"Bandwidth Gluttony - Distributed Grid-Enabled Particle Physics Event Analysis"

A demonstration at the iGrid2002 Conference

Primary Contacts: Julian Bunn and Bill Allcock

Argonne: William E. Allcock (allcock@mcs.anl.gov) John Bresnahan (bresnaha@mcs.anl.gov) Joe Link () Joe Insley()

Caltech: Julian Bunn (julian@cacr.caltech.edu) Iosif Legrand (Iosif.Legrand@cern.ch) Harvey Newman (newman@hep.caltech.edu) Steven Low (slow@caltech.edu) Sylvain Ravot (Sylvain.Ravot@cern.ch) Conrad Steenberg (conrad@hep.caltech.edu) Suresh Singh (suresh@cacr.caltech.edu)

DataTAG: Jean-Philippe Flatin (J.P.Flatin@cern.ch)

Description

Using distributed databases at Argonne, Caltech, CERN, possibly UCSD and other HEP institutes, we will show a particle physics analysis application that issues requests for remote virtual data collections, causing these to be moved across the WAN using both striped and standard GridFTP servers. As the collections are instantiated on the client machine in Amsterdam, the analysis results are rendered in real time. This scheme is a preview of a general "Grid Enabled Analysis Environment" that is being developed for CERN's LHC experiments.

Background

The European Nuclear Research Center (CERN) will be bringing the Large Hadron Collider (LHC), the most powerful accelerator in the world, on line in 2006. This system is projected to produce 20 Petabytes of data per year. To handle such large volumes of data, the High Energy Physics (HEP) community is proposing a multi-level or tiered distributed computing system. Tier 0 is CERN and will ultimately hold all raw and reconstructed data for the project. Tier 1 sites are national level, Tier 2 are large universities, Tier 3 are smaller universities, and Tier 4 is the individual researchers. Any data produced at a lower tier, such as analysis results and Monte Carlo simulations, will frequently need to be pushed up to higher levels.

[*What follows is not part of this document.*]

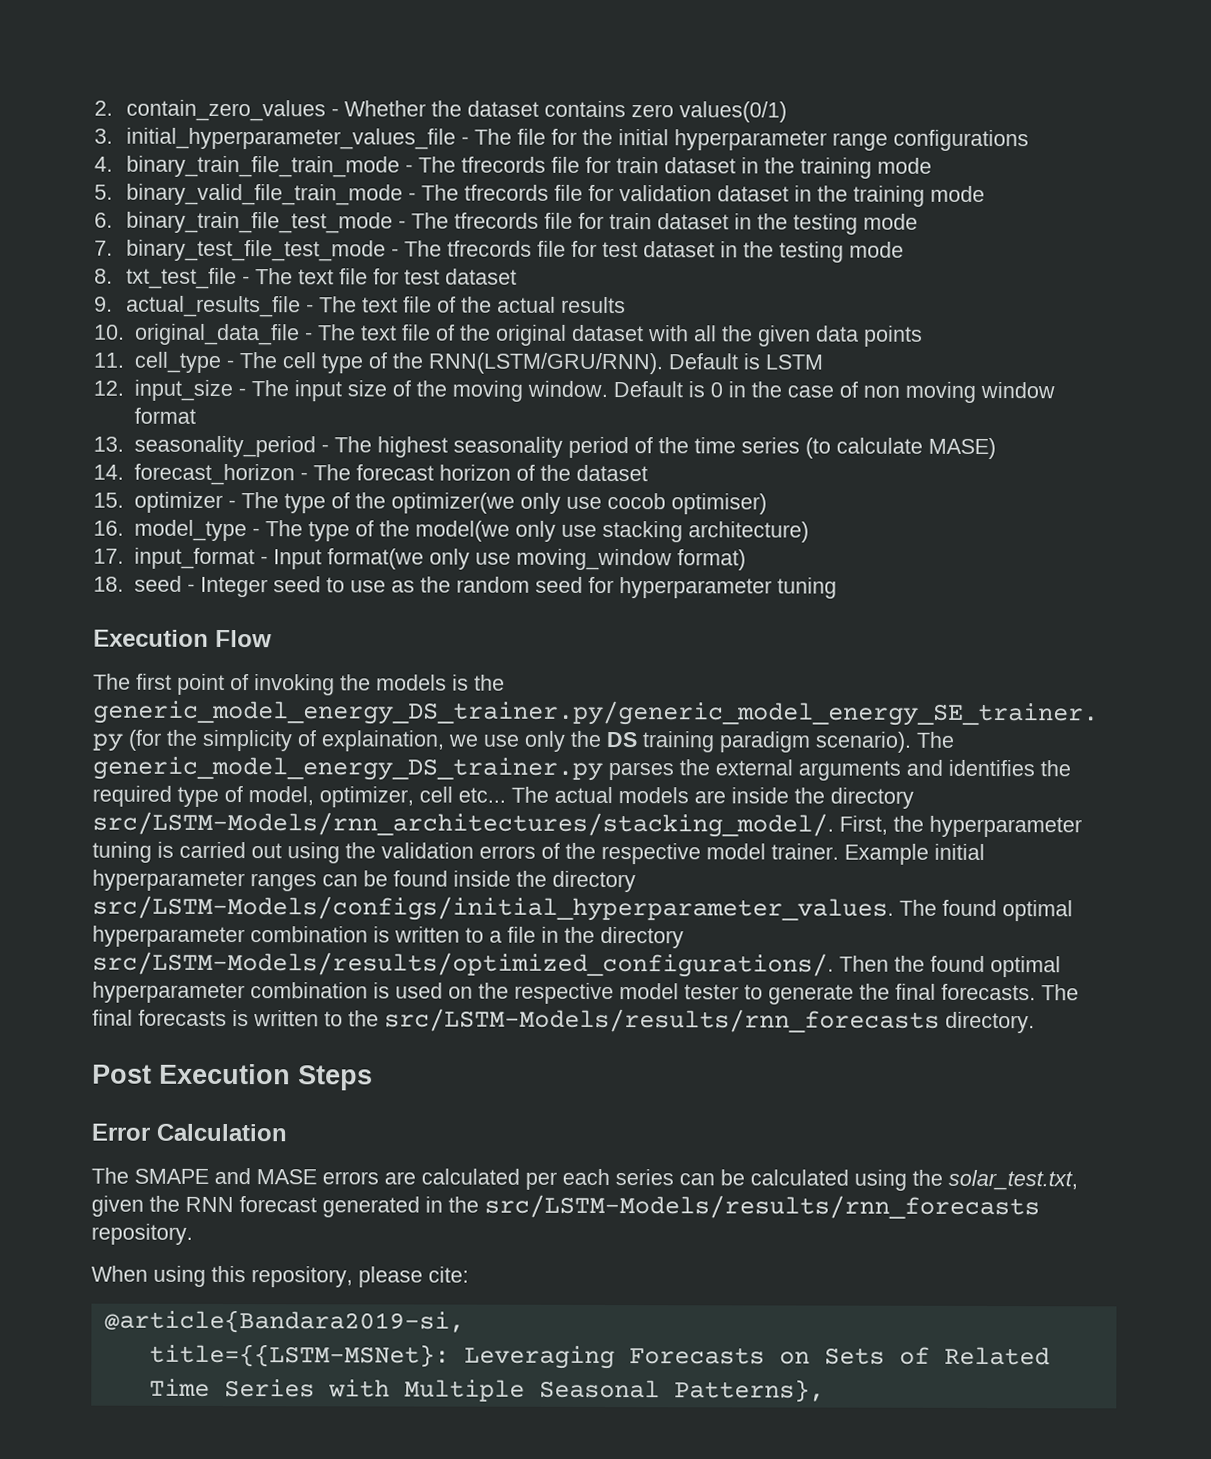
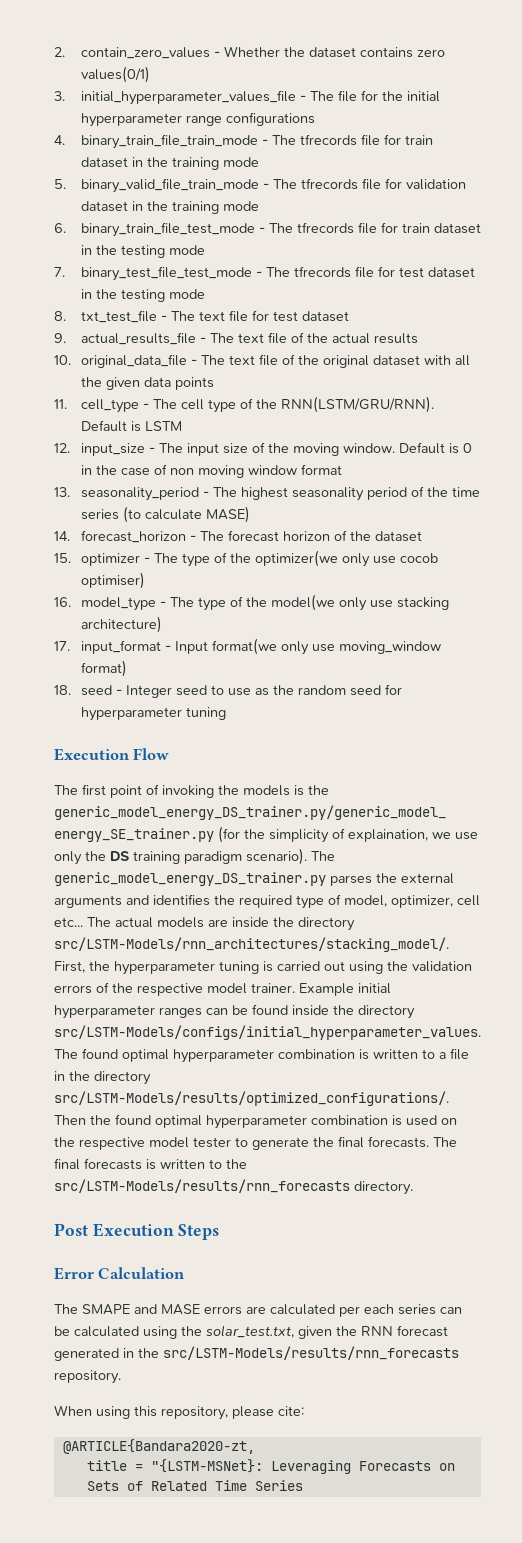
[103,1309,465,1334] [148,1343,450,1368] @article{Bandara2019-si, // title={{LSTM-MSNet}: -> [62,1439,255,1454] [86,1459,263,1473] @ARTICLE{Bandara2020-zt, // title = "{LSTM-MSNet}:
[327,1379,825,1403] with Multiple Seasonal Patterns}, -> (303, 1485) none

The Globus Project has made extensions to the existing FTP protocol to add security, improved performance, and reliability. This development is called GridFTP. This has been proposed as the lingua franca for transport on the Grid. The HEP community is using GridFTP as part of the LHC project.

Here is a screenshot taken during iGrid2002, showing the ROOT screen while the data files are being downloaded from the remote sites:

Hardware/Software/Networking

The client hardware on the show floor will consist of an 8 node portable cluster. Each node in the cluster is a 2U Compaq DL380G2 server with 1.13 GHz PIII, 512MB RAM, and 6x36GB SCSI hard drives with onboard HW RAID, using RAID 0, dual redundant power supplies, and redundant cooling fans. The node is mounted in a shock mounted case with casters, along with KVM, 1U LCD screen and keyboard for local maintenance, and BayTech network accessible power controllers for remote power cycling, should that be necessary.

Six of the eight nodes in the cluster has a SysKonnect 9821 copper Gigabit NIC. The other two (one of which is the "mayor" or head node) have SysKonnect 9822 dual port copper Gigabit NIC's. These are connected to an Extreme 5i switch, which is a 16 port Layer 3 capable switch rated to be a non-blocking line speed switch. The switch has 12 copper ports, and 4 GBIC ports. During the show, each switch will be connected to our booth router, a Black Diamond on loan from Extreme via (2) Gigabit Fiber uplinks. Our booth router will be connected to the iGrid showfloor network via (4) 1 Gigabit fiber drops. We traveled multiple networks from there to the various sites, but most traffic came across Abilene, ESNet, and Startap.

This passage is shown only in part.